Specificity of the RhoA and zipper interaction:
Our genetic analyses reveal that RhoA and RhoGEF2 genetically interact with zipper. Comparison of the cytogenetic locations of other loci encoding Rho subfamily components to genomic regions shown to uncover loci that interact genetically with zipper (HALSELL and KIEHART 1998
) indicate that these loci probably do not interact in this screen on the basis of leg morphogenesis. This includes Rac1 (map position 61F5) and Rac2 (map position 66A1; HARDEN et al. 1995
). Thus, null alleles of Rac are unlikely to interact with zipper. Drosophila Cdc42 maps to cytogenetic position 18E1-2, and two strong loss-of-function alleles and one dominant-negative allele of Cdc42 have been identified (FEHON et al. 1997
). Neither of the two strong loss-of-function alleles of Cdc42 exhibit second-site noncomplementation with zipper (S. R. HALSELL, unpublished results). Interestingly, the dominant-negative allele of Cdc42 does interact with zipper (S. R. HALSELL, unpublished results). This result suggests that Cdc42 function may be required for leg morphogenesis or that the dominant-negative form may titrate factors shared with RhoA.
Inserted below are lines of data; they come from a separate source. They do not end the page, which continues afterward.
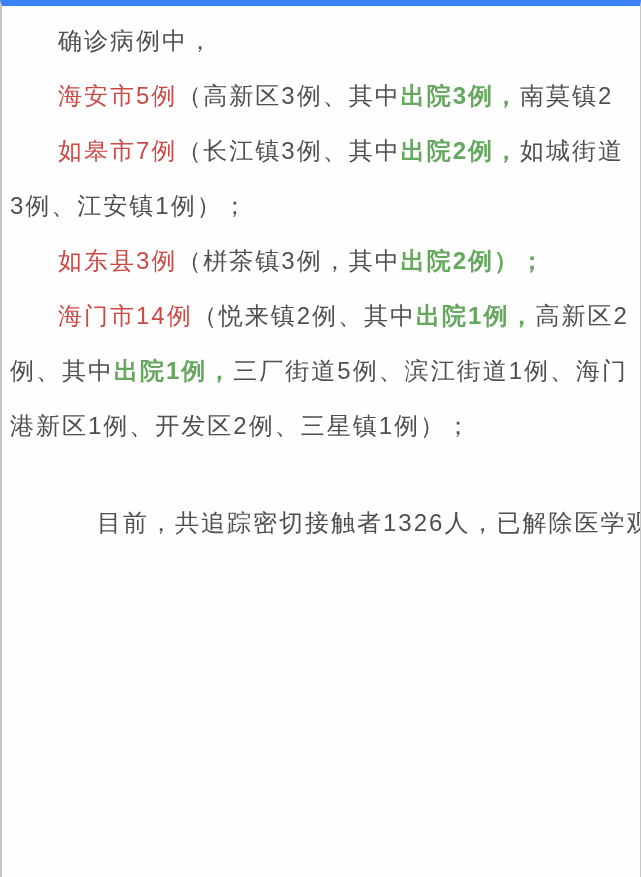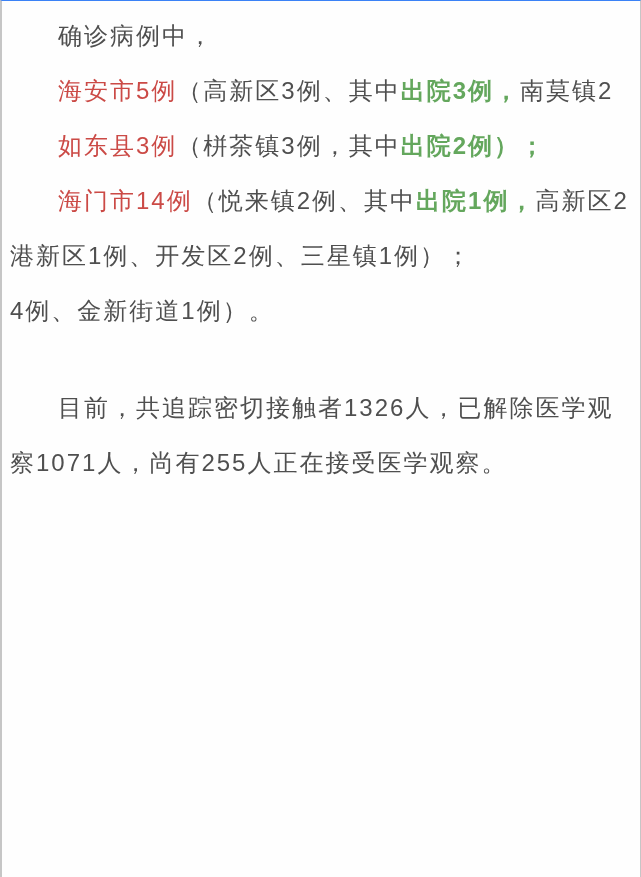--- a/index.html
+++ b/index.html
@@ -8,29 +8,29 @@
     background: #ffffff;
   }
   .article {
     position: relative;
     width: 641px;
     height: 877px;
     box-sizing: border-box;
     background: var(--bg, #fefefe);
     border-left: 2px solid var(--edge, #c6c6c6);
     border-right: 1px solid var(--edge, #c6c6c6);
-    border-top: 1px solid #3b82f6;
+    border-top: 6px solid #3b82f6;
     overflow: hidden;
     font-family: "Liberation Sans", "DejaVu Sans", sans-serif;
   }
   .body-text {
     padding: 7px 4px 0 8px;
   }
   .para { margin: 0; }
-  .para.gap-before { margin-top: 42px; }
+  .para.gap-before { margin-top: 42px; margin-left: 39px; }
   .line {
     font-size: 24px;
     line-height: 55px;
     letter-spacing: 2px;
     white-space: nowrap;
     color: var(--text, #4f4f4f);
   }
   .line.indent { text-indent: 48px; }
   .seg-n { color: var(--text, #4f4f4f); }
   .seg-r { color: var(--red, #cb4a46); font-weight: 400; }
@@ -46,27 +46,30 @@
 
 <div class="article" style="--bg: #fefefe; --text: #4f4f4f; --red: #cb4a46; --green: #64a75d; --edge: #c6c6c6;">
   <div class="body-text">
       <div class="para">
         <div class="line indent"><span class="seg-n">确诊病例中，</span></div>
       </div>
       <div class="para">
         <div class="line indent"><span class="seg-r">海安市5例</span><span class="seg-n">（</span><span class="seg-u">高新区3例</span><span class="seg-n">、其中</span><span class="seg-g">出院3例，</span><span class="seg-u">南莫镇2</span></div>
       </div>
       <div class="para">
+        <div class="line indent"><span class="seg-r">如皋市7例</span><span class="seg-n">（</span><span class="seg-u">长江镇3例</span><span class="seg-n">、其中</span><span class="seg-g">出院2例，</span><span class="seg-u">如城街道</span></div>
+        <div class="line"><span class="seg-u">3例、江安镇1例）</span><span class="seg-n">；</span></div>
+      </div>
+      <div class="para">
         <div class="line indent"><span class="seg-r">如东县3例</span><span class="seg-n">（</span><span class="seg-u">栟茶镇3例</span><span class="seg-n">，其中</span><span class="seg-g">出院2例）；</span></div>
       </div>
       <div class="para">
         <div class="line indent"><span class="seg-r">海门市14例</span><span class="seg-n">（</span><span class="seg-u">悦来镇2例</span><span class="seg-n">、其中</span><span class="seg-g">出院1例，</span><span class="seg-u">高新区2</span></div>
+        <div class="line"><span class="seg-u">例</span><span class="seg-n">、其中</span><span class="seg-g">出院1例，</span><span class="seg-u">三厂街道5例、滨江街道1例、海门</span></div>
         <div class="line"><span class="seg-u">港新区1例、开发区2例、三星镇1例）</span><span class="seg-n">；</span></div>
       </div>
       <div class="para">
-        <div class="line"><span class="seg-u">4例、金新街道1例）</span><span class="seg-n">。</span></div>
       </div>
       <div class="para gap-before">
         <div class="line indent"><span class="seg-n">目前，共追踪密切接触者1326人，已解除医学观</span></div>
-        <div class="line"><span class="seg-n">察1071人，尚有255人正在接受医学观察。</span></div>
       </div>
     </div>
 </div>
 
 </body></html>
A closely related RhoA gene, Rho-like (RhoL), maps to cytogenetic interval 85D10-12 (SASAMURA et al. 1997
). Previous screens for zipper interactions with this genomic region do not reveal an interacting locus (HALSELL and KIEHART 1998
). Similarly, a Rho-type guanine exchange factor, rtGEF, also maps to a genomic region that is noninteracting with zipper (WERNER and MANSEAU 1997
; HALSELL and KIEHART 1998
). Finally, a putative Drosophila Rho/Rac effector, protein kinase N (pkn), has been identified (LU and SETTLEMAN 1999
). With low penetrance, pkn mutants give rise to embryos with cuticular defects that resemble those of RhoA mutants (LU and SETTLEMAN 1999
). This locus maps to 45C1, but our previous genomic screens did not test this region (HALSELL and KIEHART 1998
). However, its binding to the GTP-bound forms of Rac1, Rac2, and RhoA and its slight effect on dorsal closure suggest that pkn may function as an effector of Rac or that it may be a redundant effector during dorsal closure. As such, it may not function during leg imaginal disc morphogenesis.
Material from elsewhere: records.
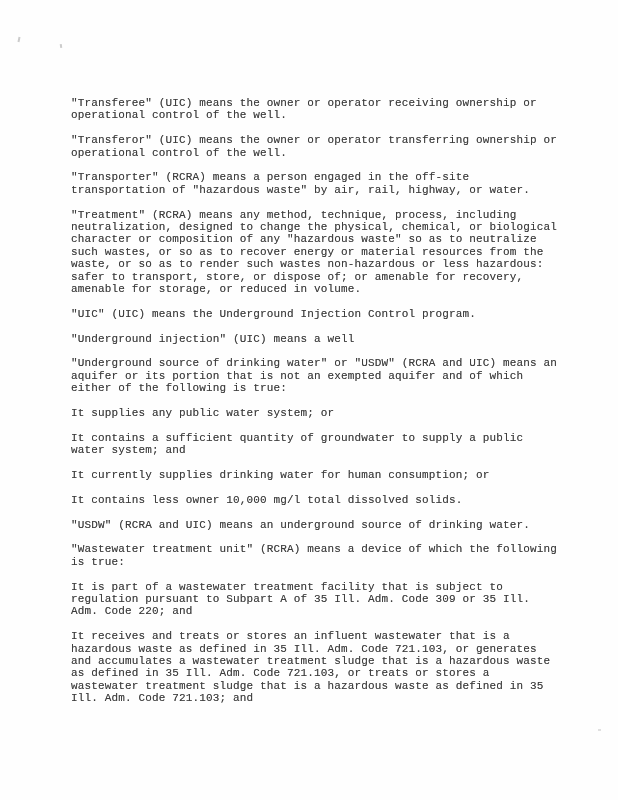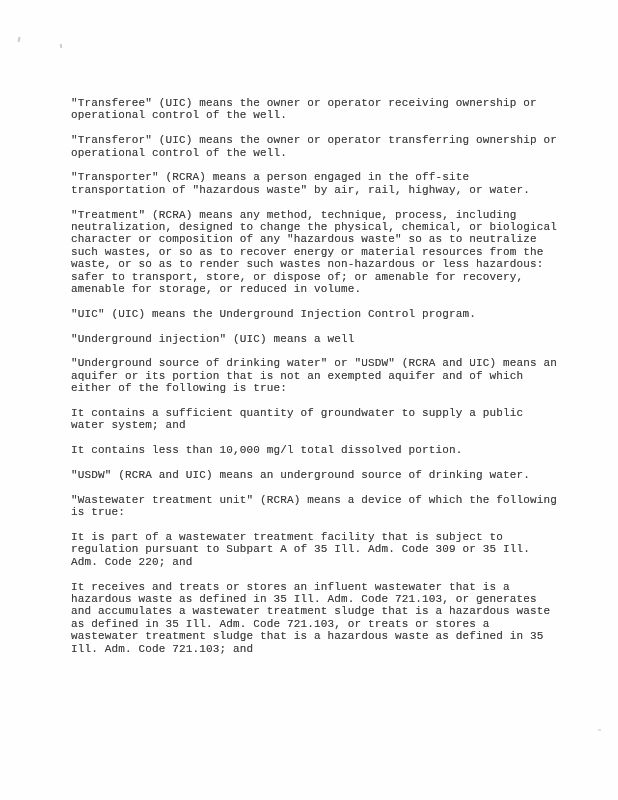--- a/index.html
+++ b/index.html
@@ -61,23 +61,25 @@
 character or composition of any "hazardous waste" so as to neutralize
 such wastes, or so as to recover energy or material resources from the
 waste, or so as to render such wastes non-hazardous or less hazardous:
 safer to transport, store, or dispose of; or amenable for recovery,
 amenable for storage, or reduced in volume.</p>
     <p>"UIC" (UIC) means the Underground Injection Control program.</p>
     <p>"Underground injection" (UIC) means a well</p>
     <p>"Underground source of drinking water" or "USDW" (RCRA and UIC) means an
 aquifer or its portion that is not an exempted aquifer and of which
 either of the following is true:</p>
+    <p>It supplies any public water system; or</p>
     <p>It contains a sufficient quantity of groundwater to supply a public
 water system; and</p>
-    <p>It contains less than 10,000 mg/l total dissolved portion.</p>
+    <p>It currently supplies drinking water for human consumption; or</p>
+    <p>It contains less owner 10,000 mg/l total dissolved solids.</p>
     <p>"USDW" (RCRA and UIC) means an underground source of drinking water.</p>
     <p>"Wastewater treatment unit" (RCRA) means a device of which the following
 is true:</p>
     <p>It is part of a wastewater treatment facility that is subject to
 regulation pursuant to Subpart A of 35 Ill. Adm. Code 309 or 35 Ill.
 Adm. Code 220; and</p>
     <p>It receives and treats or stores an influent wastewater that is a
 hazardous waste as defined in 35 Ill. Adm. Code 721.103, or generates
 and accumulates a wastewater treatment sludge that is a hazardous waste
 as defined in 35 Ill. Adm. Code 721.103, or treats or stores a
The genetic interaction between the RhoA mutant alleles and Df(2R)Jp1 suggests that additional components of the RhoA signaling pathway may be identified in future screens for the malformed leg phenotype. For example, Rho kinase represents a good candidate locus for interaction. Thus, the specificity of the interactions observed in this study suggests that future screens based on the malformed leg phenotype could identify gene products that function in concert with the RhoA signaling pathway during morphogenetic cell shape changes.
Conclusion:
Our genetic screening methods prove highly efficient in identifying mutations that disrupt morphogenesis and in linking them in cellular pathways. These genetic studies greatly extend biochemical and tissue culture analyses, providing direct biological relevance to these assays.